Paging - Faster Translations

On the previous chapter we saw that:

  • By using paging, we require a large amount of mapping information
  • The mapping information is usually stored in physical memory
  • Paging, hence requires an extra memory lookup for each virtual address generated by the running program (we need to check the mapped information that's stored in memory )

The solution: TLB

  • To speed address translation we need help from the hardware
  • We add what's called a translation-lookaside buffer (TLB)
  • TLB is part of the chips memory-management unit (MMU)
  • It's a hardware cache, but because is "closer" to the CPU, memory access is much faster

What does it do?

  • For each virtual memory reference, we check the TLB to see if the translation is there
  • If it is, we perform the translation, without having to access physical memory

TLB Basic algorithm

VPN = (VirtualAddress & VPN_MASK) >> SHIFT 
(Success, TlbEntry) = TLB_Lookup(VPN)
if (Success == True) // TLB Hit
	if (CanAccess(TlbEntry.ProtectBits) == True)
		Offset = VirtualAddress & OFFSET_MASK
		PhysAddr = (TlbEntry.PFN << SHIFT) | Offset
		Register = AccessMemory(PhysAddr)
	else
		RaiseException(PROTECTION_FAULT)
else // TLB Miss
	PTEAddr = PTBR + (VPN * sizeof(PTE))
	PTE = AccessMemory(PTEAddr) // Bad performance, we are accessing memory :(
	if (PTE.Valid == False)
		RaiseException(SEGMENTATION_FAULT)
	else if (CanAccess(PTE.ProtectedBits) == False)
		RaiseException(SEGMENTATION_FAULT)
	else
		TLB_Insert(VPN, PTE.PFN, PTE.ProtectedBits)
		RetryInstruction()	

This algorithms works like this:

  1. Extract the virtual page number (VPN) from the virtual address
  2. Check if the TLB holds the translation for this VPN
  3. If it does, then the TLB holds the translation, hence we can now:
    1. Extract the page frame number (PFN) from the TLB
    2. Concatenate the PFN onto the offset from the original virtual address, hence forming the desired physical address
    3. Access memory, handle errors
  4. If it doesn't find the translation in the TLB:
    1. Hardware accesses the page table to find the translation (this is costly)
    2. Assuming that the translation is valid, we update the TLB
    3. Once the TLB is updated, we hardware retries the instruction

TLB Miss handling

There are two ways to handle a TLB miss: Hardware and software wise.

Hardware handling:

To handle TLB miss, the hardware must know:

  • Exactly where the page tables are located in memory
  • The exact format of the page tables On miss, the hardware walks to the page table, find the correct page-table entry and extract the desired translation, updates the TLB with the translation and retry the instruction.

Software handling

The basic process works like this

  • On a miss, the hardware raises an exception
  • The exception pauses the current instruction stream, raises the privilege level to kernel mode, jumps to to a trap handler
  • The trap handler, is code within the OS that is written to handle the TLB misses
  • When the trap handler runs, it will lookup the translation in the page table, updates the TLB and return from the trap
  • The hardware retries the instruction

Difference between the trap signal of the TLB miss and others we saw:

  • The return from trap is different than the one we saw on system calls.

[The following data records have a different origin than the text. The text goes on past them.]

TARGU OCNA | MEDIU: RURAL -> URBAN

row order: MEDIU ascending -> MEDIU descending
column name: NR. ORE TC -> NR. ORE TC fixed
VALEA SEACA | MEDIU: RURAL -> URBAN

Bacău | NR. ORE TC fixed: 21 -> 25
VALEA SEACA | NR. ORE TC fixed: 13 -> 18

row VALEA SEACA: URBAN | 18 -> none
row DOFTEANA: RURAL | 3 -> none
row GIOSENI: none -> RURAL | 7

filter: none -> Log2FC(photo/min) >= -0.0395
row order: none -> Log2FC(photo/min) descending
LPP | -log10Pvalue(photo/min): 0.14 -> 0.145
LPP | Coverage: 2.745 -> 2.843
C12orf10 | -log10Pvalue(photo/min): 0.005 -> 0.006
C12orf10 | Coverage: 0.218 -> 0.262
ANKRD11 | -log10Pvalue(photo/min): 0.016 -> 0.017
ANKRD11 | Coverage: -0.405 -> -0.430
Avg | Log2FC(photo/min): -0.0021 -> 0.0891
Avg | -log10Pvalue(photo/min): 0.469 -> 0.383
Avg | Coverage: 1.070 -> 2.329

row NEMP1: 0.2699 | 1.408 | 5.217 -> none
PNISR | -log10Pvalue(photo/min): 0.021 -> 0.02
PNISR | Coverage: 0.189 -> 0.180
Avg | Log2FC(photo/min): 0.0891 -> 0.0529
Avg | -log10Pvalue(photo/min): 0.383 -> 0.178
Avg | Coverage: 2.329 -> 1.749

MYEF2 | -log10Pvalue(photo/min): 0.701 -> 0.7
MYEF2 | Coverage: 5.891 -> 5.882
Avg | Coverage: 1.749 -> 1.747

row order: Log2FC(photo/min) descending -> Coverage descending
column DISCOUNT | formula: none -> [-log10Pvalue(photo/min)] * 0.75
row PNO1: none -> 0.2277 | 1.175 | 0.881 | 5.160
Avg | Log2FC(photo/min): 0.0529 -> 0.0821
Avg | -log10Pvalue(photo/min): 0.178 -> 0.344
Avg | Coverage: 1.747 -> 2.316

On the case of system calls, we would simply resume execution after the trap into the OS, just like a return from a procedure call.
  • In the case of the TLB trap signal, we need to resumen execution on the instruction that caused the exception (basically running the instruction again), this can cause an infinite loop, so the OS needs to be careful when raising this exception.

TLB Contents

A TLB entry might look like this:

VPN | PFN | other bits
  • Both VPN and PFN are present in each entry.
  • A translation coudl end up in any of these locations (this is called a fully-associative cache)
  • The hardware searches the entries in parallel to see if there is a match

The other bits might contain:

  • A valid bit: If the entry has a valid translation or not
  • Protection bit: Determines how a page can be accessed (for example, code page might be marked read and execute only, heap might be marked read and write, etc.)
  • Address-space, identifier, dirty bit are also common bits present in here

TLB Issue: Context switches

When switching from one process to another, the hardware or OS must be careful to ensure that the about-to-be-run process does not accidentally use translations from some previously run process.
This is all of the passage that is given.